Probabilistic Interpretation
When we use these regions for $\beta$ and $\sigma^2$, our robust approach has a probabilistic interpretation. Let $\lambda^\star$ be the worst-case non-centrality parameter. Then $P\{ \lambda \geq \lambda^\star \} \geq (1 - \alpha)^2 \geq 1 - 2 \alpha$ using a similar derivation as we used with Scheffé’s method. This then provides a method of guaranteeing a certain minimum power with any probability we wish.

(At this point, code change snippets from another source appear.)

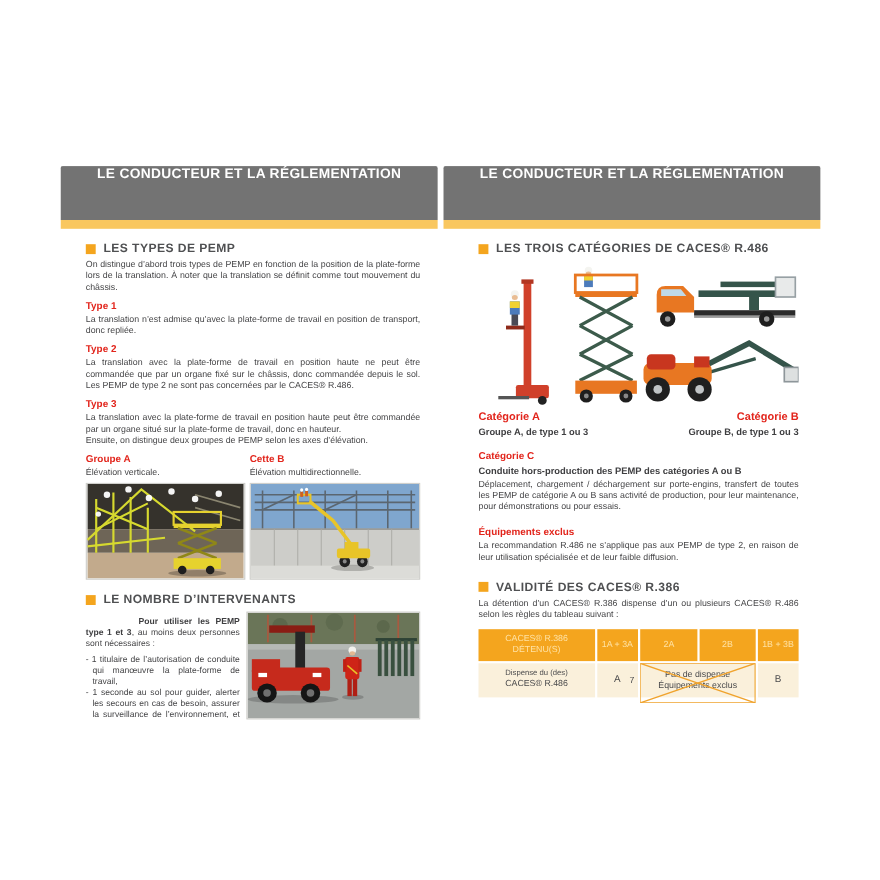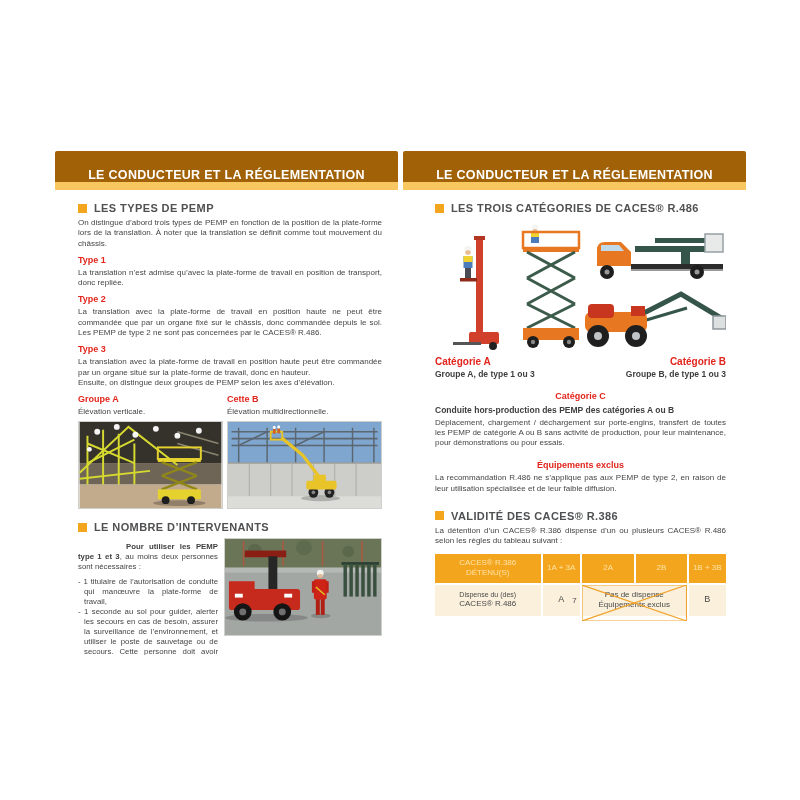--- a/index.html
+++ b/index.html
@@ -15,7 +15,7 @@
     border-radius: 2px; overflow: hidden;
   }
   .banner {
-    height: 31px; background: #a16207; display: flex; align-items: flex-end; justify-content: center;
+    height: 49px; background: #737373; display: flex; align-items: flex-start; justify-content: center;
   }
   .banner span { color: #ffffff; font-weight: bold; font-size: 12.5px; letter-spacing: .3px; }
   .strip { height: 8px; background: #F9C75F; }

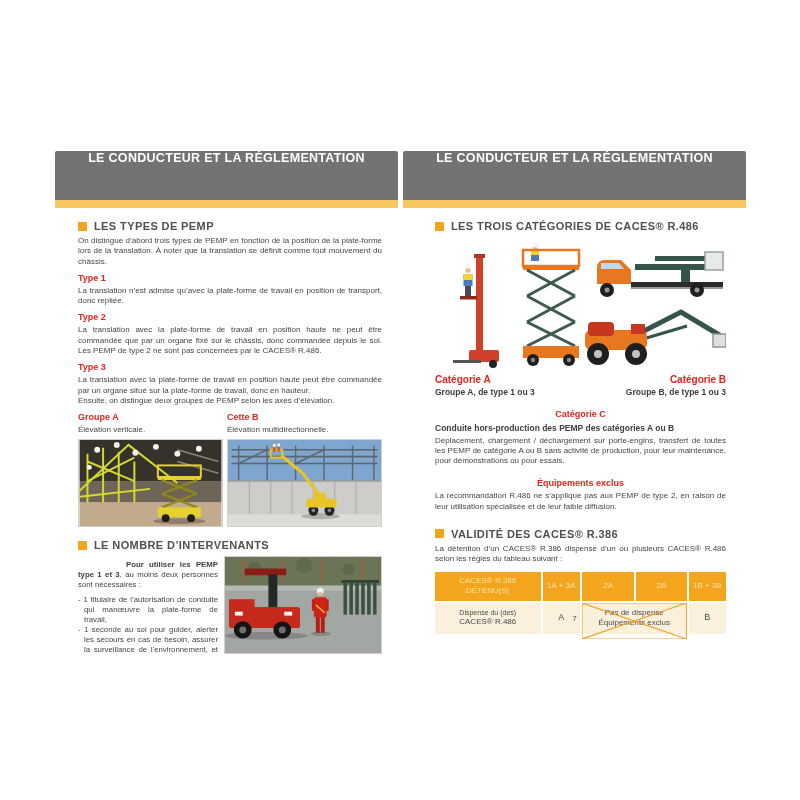--- a/index.html
+++ b/index.html
@@ -55,7 +55,7 @@
   .cat-label { font-size: 10px; color: #E2251C; font-weight: 700; }
   .cat-text { font-size: 8.5px; font-weight: 700; color: #3E3E40; margin-top: 2px; }
   .bsub { margin-top: 3px; font-size: 8.5px; line-height: 10.5px; font-weight: 700; color: #3E3E40; }
-  .mt12 { margin-top: 12px; text-align: center; }
+  .mt12 { margin-top: 12px; }
   .mt16 { margin-top: 16px; }
 
   .table { display: grid; grid-template-columns: 107fr 38fr 53fr 51fr 38fr; gap: 2px; margin-top: 7px; font-size: 8px; }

Proof: $$ \begin{align*} P\{ \lambda \geq \lambda^\star \} &\geq P\{ \lambda \geq \lambda^\star \; | \; \beta \in S_\beta(\alpha), \sigma^2 \in S_{\sigma^2}(\alpha) \} \\ &\phantom{\geq} \times P\{ \beta \in S_\beta(\alpha), \sigma^2 \in S_{\sigma^2}(\alpha) \} \\ &= 1 \cdot P\{ \beta \in S_\beta(\alpha) \} \cdot P\{ \sigma^2 \in S_{\sigma^2}(\alpha) \} \\ &= (1 - \alpha) \cdot (1 - \alpha). \end{align*} $$ The key insight here is that the confidence regions on $\beta$ and $\sigma^2$ are independent since $S_\beta(\alpha)$ is based solely on $\hat{\beta}_{\textrm{prev}}$, and $S_{\sigma^2}(\alpha)$ is based solely on $\hat{\sigma}_{\textrm{prev}}^2$. An important result in linear regression is that $\hat{\beta}_{\textrm{prev}}$ is statistically independent of $\hat{\sigma}_{\textrm{prev}}^2$.
Post-Hoc Power Analysis
Sometimes I see people calculate power after performing an A/B test. This is bad! Post-hoc power analysis tends to exaggerate our confidence in the sensitivity of the test. The robust approach outlined above mitigates this at least partially, and could be a viable approach for post-hoc power analysis.
References
[Wood17] Simon N. Wood, “Generalized Additive Models: An Introduction with R”. Chapman & Hall, 2nd edition, 2017.